Every line from the one holding "- menarik perhatian" through the final line of the entries is to be reproduced exactly, and no other line.

Exercise inputs:

• • • • • • •

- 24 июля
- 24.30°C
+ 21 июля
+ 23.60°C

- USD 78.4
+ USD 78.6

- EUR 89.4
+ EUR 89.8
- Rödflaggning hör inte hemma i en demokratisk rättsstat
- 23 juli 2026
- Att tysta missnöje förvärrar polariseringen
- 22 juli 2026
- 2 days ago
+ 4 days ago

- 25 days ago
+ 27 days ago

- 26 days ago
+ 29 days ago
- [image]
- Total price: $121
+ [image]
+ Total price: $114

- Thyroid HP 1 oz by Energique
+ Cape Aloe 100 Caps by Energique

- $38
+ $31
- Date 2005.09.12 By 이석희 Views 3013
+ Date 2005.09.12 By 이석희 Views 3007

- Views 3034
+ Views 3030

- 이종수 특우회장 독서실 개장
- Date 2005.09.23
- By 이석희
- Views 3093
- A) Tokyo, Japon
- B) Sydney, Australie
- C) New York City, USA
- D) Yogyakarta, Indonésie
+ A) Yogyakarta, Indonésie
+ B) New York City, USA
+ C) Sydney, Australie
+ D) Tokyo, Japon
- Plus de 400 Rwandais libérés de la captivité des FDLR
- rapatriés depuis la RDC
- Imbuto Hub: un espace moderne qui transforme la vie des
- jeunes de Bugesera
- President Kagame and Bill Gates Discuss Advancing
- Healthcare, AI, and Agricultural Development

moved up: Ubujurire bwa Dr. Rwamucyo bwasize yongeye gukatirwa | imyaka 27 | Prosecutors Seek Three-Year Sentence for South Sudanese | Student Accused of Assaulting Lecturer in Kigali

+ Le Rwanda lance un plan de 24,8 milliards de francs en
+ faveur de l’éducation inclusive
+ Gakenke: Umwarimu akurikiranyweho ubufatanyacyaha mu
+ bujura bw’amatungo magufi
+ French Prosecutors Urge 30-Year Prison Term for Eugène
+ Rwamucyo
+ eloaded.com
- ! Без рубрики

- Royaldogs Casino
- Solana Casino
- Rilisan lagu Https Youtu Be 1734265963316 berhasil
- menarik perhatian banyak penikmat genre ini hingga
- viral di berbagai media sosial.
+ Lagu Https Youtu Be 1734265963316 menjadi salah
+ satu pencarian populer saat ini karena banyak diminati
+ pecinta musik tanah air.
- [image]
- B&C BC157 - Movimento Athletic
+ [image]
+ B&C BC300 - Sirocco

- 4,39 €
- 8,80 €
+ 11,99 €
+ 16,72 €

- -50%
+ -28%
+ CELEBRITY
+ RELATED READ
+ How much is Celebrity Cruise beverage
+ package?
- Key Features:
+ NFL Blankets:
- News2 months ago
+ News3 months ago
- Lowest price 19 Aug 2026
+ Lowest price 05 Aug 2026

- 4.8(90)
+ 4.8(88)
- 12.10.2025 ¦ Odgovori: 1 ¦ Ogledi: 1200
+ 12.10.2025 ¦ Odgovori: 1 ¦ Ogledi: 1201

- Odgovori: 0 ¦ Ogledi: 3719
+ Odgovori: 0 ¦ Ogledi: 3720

• • • • • • •

Response below:
- menarik perhatian banyak penikmat genre ini hingga
- viral di berbagai media sosial.
+ Lagu Https Youtu Be 1734265963316 menjadi salah
+ satu pencarian populer saat ini karena banyak diminati
+ pecinta musik tanah air.
- [image]
- B&C BC157 - Movimento Athletic
+ [image]
+ B&C BC300 - Sirocco

- 4,39 €
- 8,80 €
+ 11,99 €
+ 16,72 €

- -50%
+ -28%
+ CELEBRITY
+ RELATED READ
+ How much is Celebrity Cruise beverage
+ package?
- Key Features:
+ NFL Blankets:
- News2 months ago
+ News3 months ago
- Lowest price 19 Aug 2026
+ Lowest price 05 Aug 2026

- 4.8(90)
+ 4.8(88)
- 12.10.2025 ¦ Odgovori: 1 ¦ Ogledi: 1200
+ 12.10.2025 ¦ Odgovori: 1 ¦ Ogledi: 1201

- Odgovori: 0 ¦ Ogledi: 3719
+ Odgovori: 0 ¦ Ogledi: 3720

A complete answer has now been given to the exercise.